Quick posterior summaries

Once you have the sample data frame, posterior summaries are standard data-frame operations:

# Example: posterior mean and 95% credible interval for each parameter
param_cols <- setdiff(colnames(samp), c(".chain", ".draw", ".iter"))

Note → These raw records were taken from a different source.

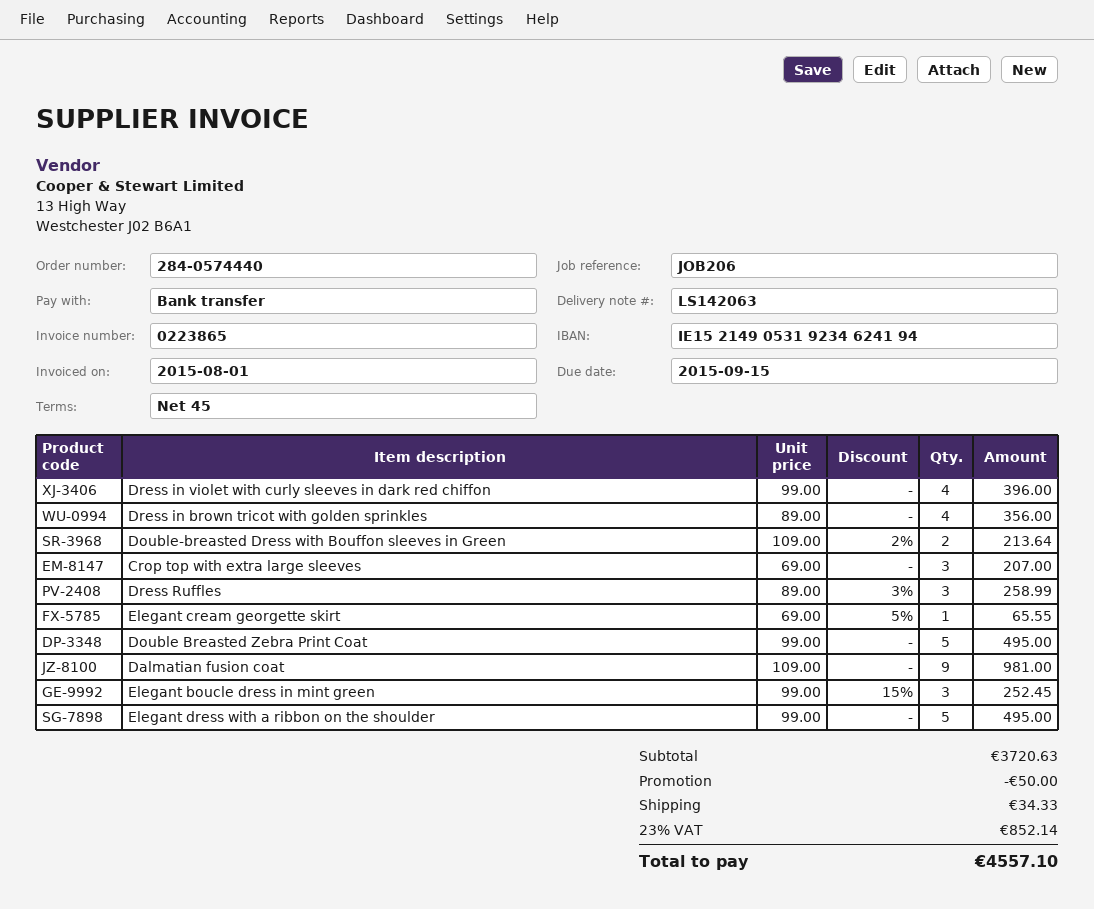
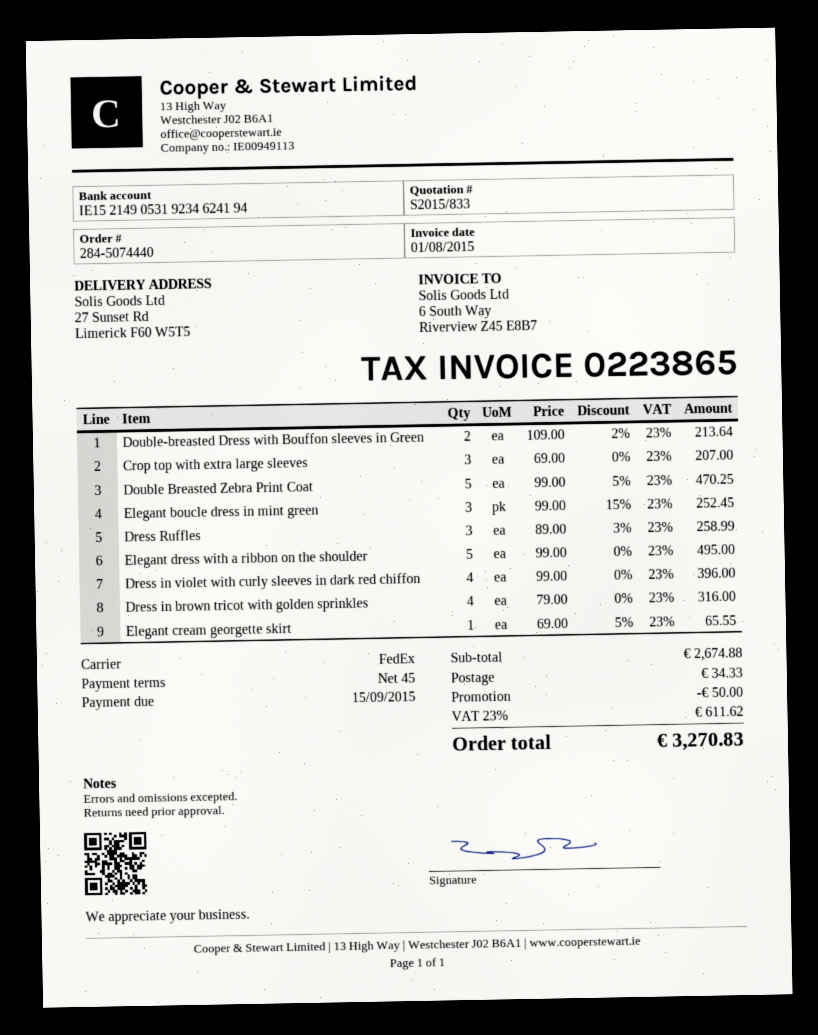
order number: 284-0574440 -> 284-5074440
Dress in brown tricot with golden sprinkles: 4 x 89.00 = 356.00 -> 4 x 79.00 = 316.00
Double Breasted Zebra Print Coat: 5 x 99.00 = 495.00 -> 5 x 99.00 - 5% = 470.25
Dalmatian fusion coat: 9 x 109.00 = 981.00 -> none
subtotal: 3720.63 -> 2674.88
tax: 23% = 852.14 -> 23% = 611.62
total: 4557.10 -> 3270.83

summary_df <- do.call(rbind, lapply(param_cols, function(p) {
  x <- samp[[p]]
  data.frame(
    parameter = p,
    mean = mean(x),
    lower = as.numeric(stats::quantile(x, 0.025)),
    upper = as.numeric(stats::quantile(x, 0.975)),
    row.names = NULL
  )
}))

summary_df

You can also use the built-in helper directly:

ci <- ngme_sgld_ci(
  samples = s_general,
  lower = 0.025,
  upper = 0.975
)

ci$estimates
ci$ci
ci$covariance

Notes

  • SGLD samples are produced in optimizer parameter space trajectories; tuning stepsize, alpha, t0, burnin_iter, and thinning is model-dependent.
  • Use apply_transform = FALSE if you need raw (unconstrained) parameter-space samples for diagnostics.